A post-blackout study underway by CrainTech (a business news publisher), Case Western Reserve University’s
Center for Regional Economic Issues and Mirifex Systems LLC has produced some
preliminary results based
on a survey of businesses in Ohio, New york, Pennsylvania, Michigan, Wisconsin and Southern Canada.
These findings include:
– A quarter of the businesses surveyed (24%) lost more than USD 50,000 per hour of downtime
(i.e., USD 400,000 for an 8-hour day). And 4% of the businesses lost more than USD 1 m for each hour of
downtime.
– Almost 11% of firms say the blackout will affect their decision-making with regards to either growth at the
current location or relocation to another.
An important indirect—and impossible to quantify—cost of the blackout was the “cascading”
consequences
on regions outside of the blackout footprint created by manufacturers’ just-in-time (JIT) production scheduling.
Delivery times for parts and materials to assembly plants are timed to meet scheduled production and thus
minimize or eliminate the cost of inventory.
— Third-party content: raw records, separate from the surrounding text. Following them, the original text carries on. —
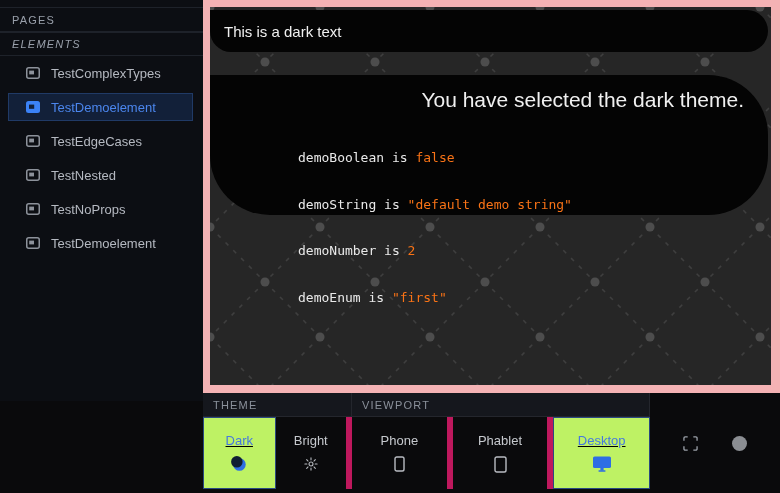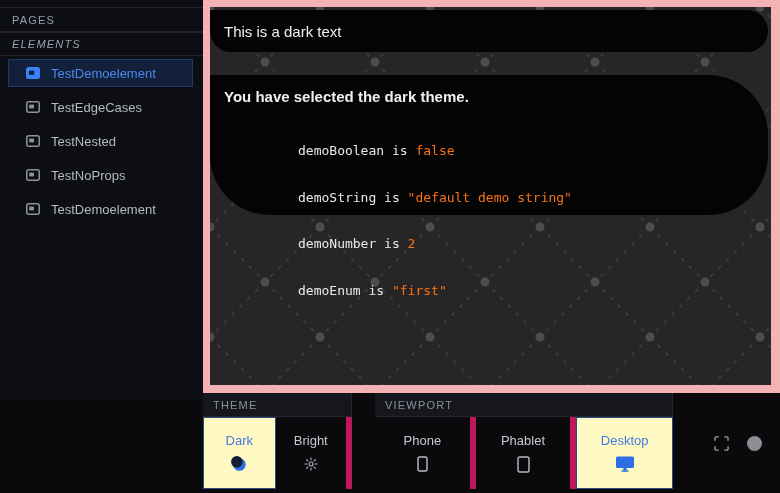"TestComplexTypes" div.sb-item { html: none -> <div> <span> <svg> <rect></rect> <rect></rect> </svg> </span> <span>TestComplexTypes</span> </div> }
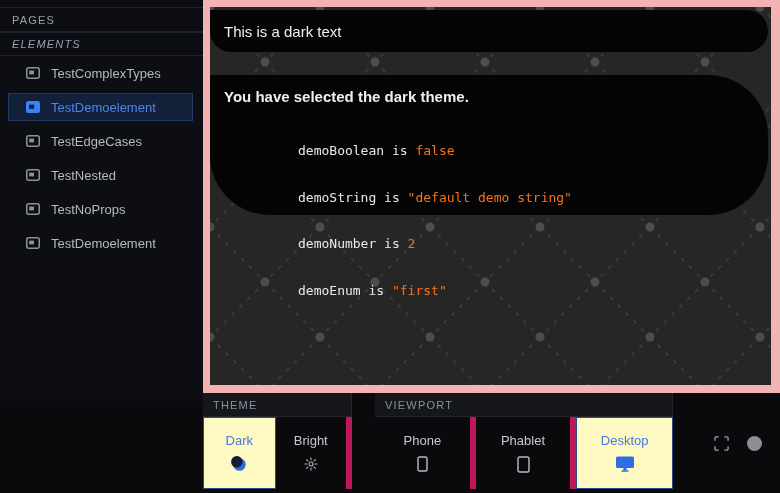"You have selected the dark" .demo-heading { font-size: 15px -> 21px; font-weight: 700 -> 400; text-align: none -> right }
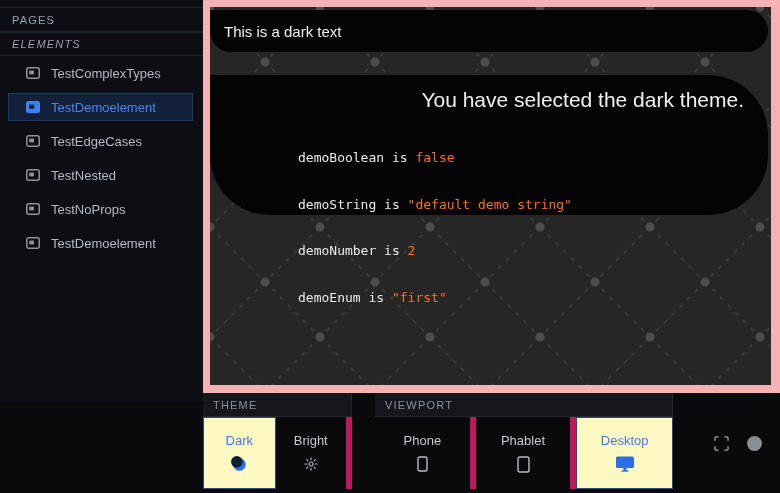"THEME" .toolbar { gap: 23px -> none }
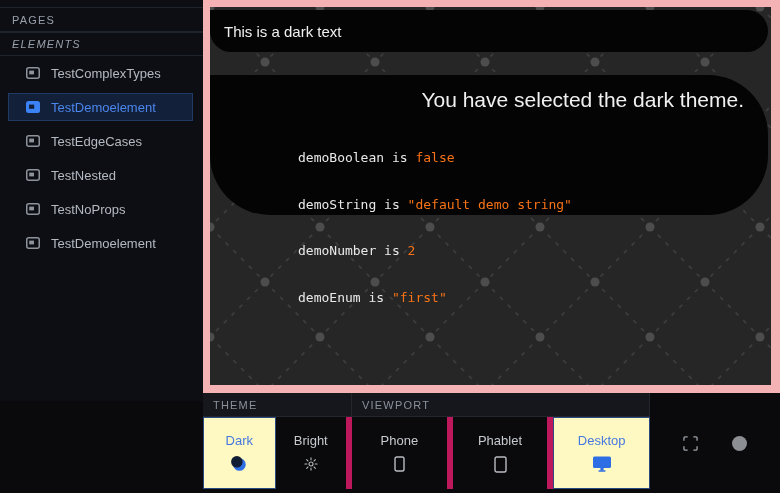"Dark" .tb-btn.selected { background: #fef9c3 -> #bef264; text-decoration: none -> underline }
On April 22, 2009, the Appellate Division of the New Jersey Superior Court published its March 9, 2009 opinion
holding that the massive August 14, 2003 electrical blackout of the eastern United States and portions of Canada
inflicted “property damage” sufficient to support a property insurance claim. The court held that the loss of
functionality that resulted when protective safety equipment shut down the power grid
and caused the blackout
qualified as “physical damage” for property insurance purposes. As a result, insurers were not entitled to
summary judgment in their favour on claims (e.g. for food spoilage and business interruption) resulting from
the blackout.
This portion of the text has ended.